Web page edit records

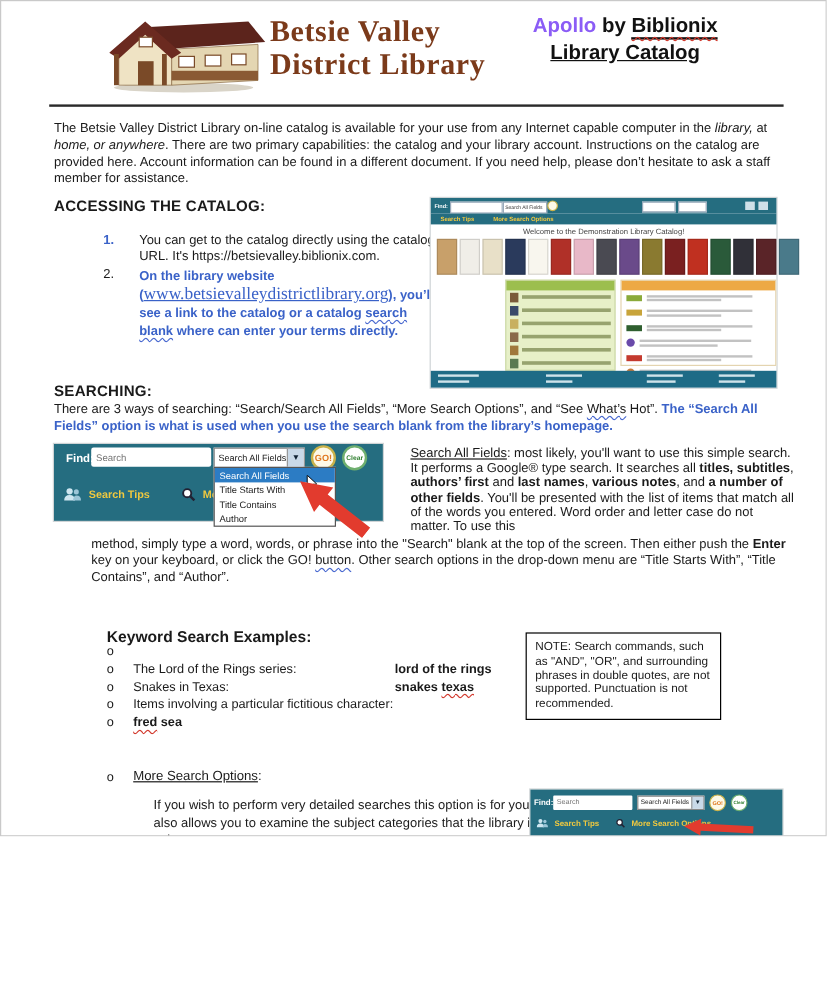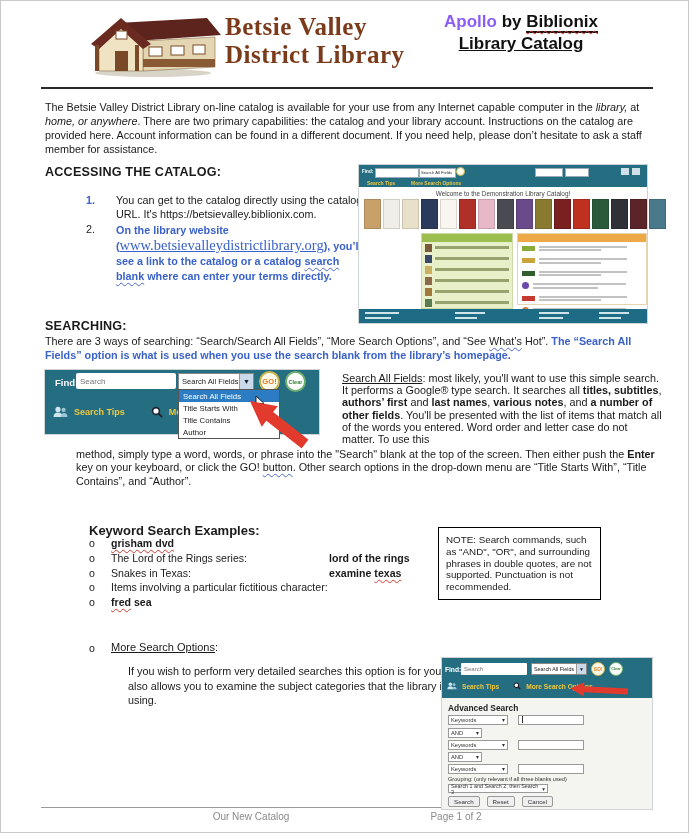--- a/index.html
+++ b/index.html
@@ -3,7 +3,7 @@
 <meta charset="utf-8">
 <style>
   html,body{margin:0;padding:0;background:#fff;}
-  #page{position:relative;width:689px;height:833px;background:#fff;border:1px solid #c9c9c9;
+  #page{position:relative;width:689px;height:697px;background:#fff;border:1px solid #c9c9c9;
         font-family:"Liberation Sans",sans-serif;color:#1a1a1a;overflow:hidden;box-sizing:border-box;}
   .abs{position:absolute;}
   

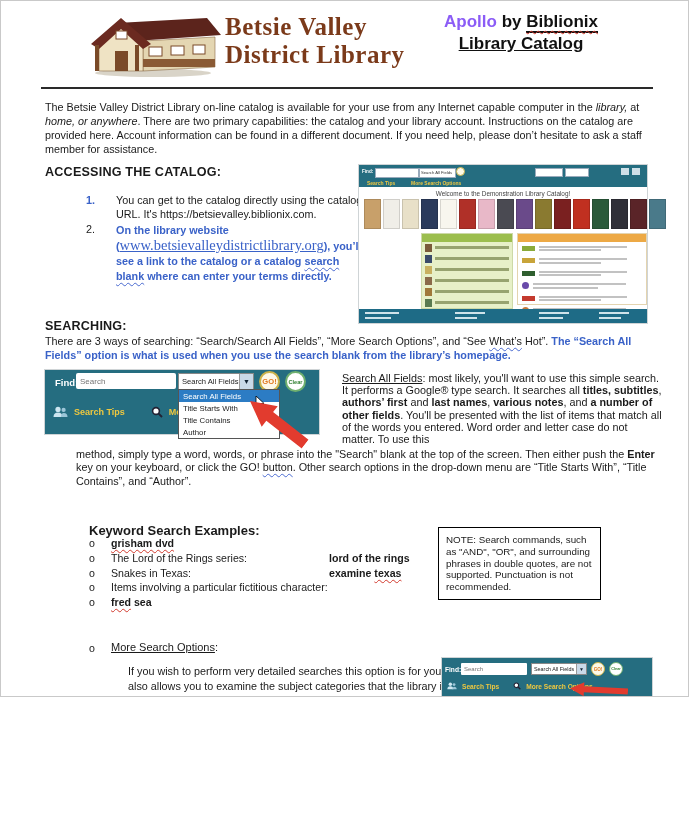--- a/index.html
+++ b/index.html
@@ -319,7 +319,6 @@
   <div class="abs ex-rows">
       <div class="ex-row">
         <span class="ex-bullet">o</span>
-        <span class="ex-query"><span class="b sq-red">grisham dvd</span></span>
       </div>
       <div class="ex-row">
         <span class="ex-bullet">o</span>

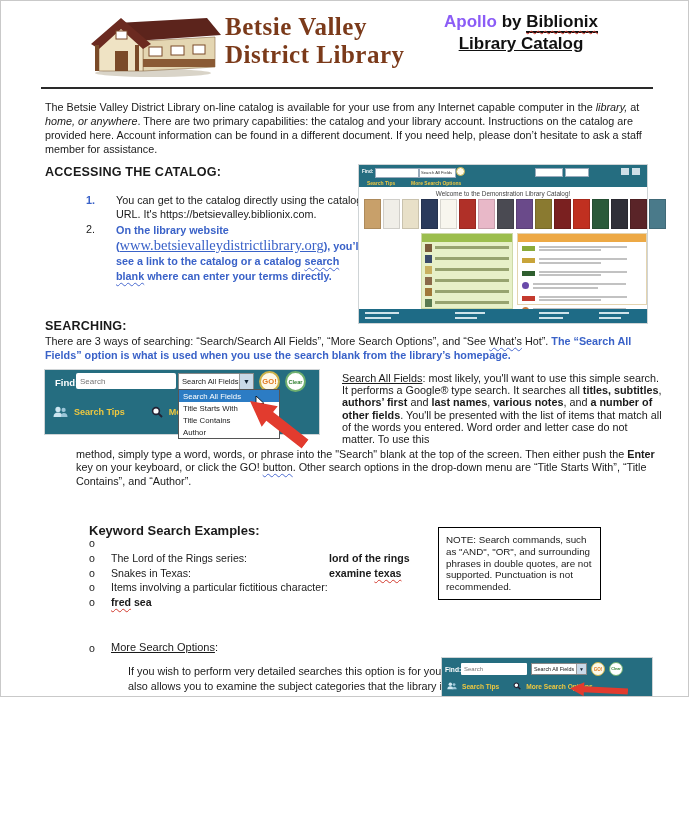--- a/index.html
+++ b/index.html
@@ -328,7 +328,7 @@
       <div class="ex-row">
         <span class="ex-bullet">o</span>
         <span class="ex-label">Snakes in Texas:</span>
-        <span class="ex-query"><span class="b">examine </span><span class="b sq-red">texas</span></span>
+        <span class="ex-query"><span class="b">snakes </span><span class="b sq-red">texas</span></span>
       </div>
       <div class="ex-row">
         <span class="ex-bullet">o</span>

> **What you should do**
A copy of each line above that holds the word "query" is the expected answer.

> **Response**
-        <span class="ex-query"><span class="b sq-red">grisham dvd</span></span>
-        <span class="ex-query"><span class="b">examine </span><span class="b sq-red">texas</span></span>
+        <span class="ex-query"><span class="b">snakes </span><span class="b sq-red">texas</span></span>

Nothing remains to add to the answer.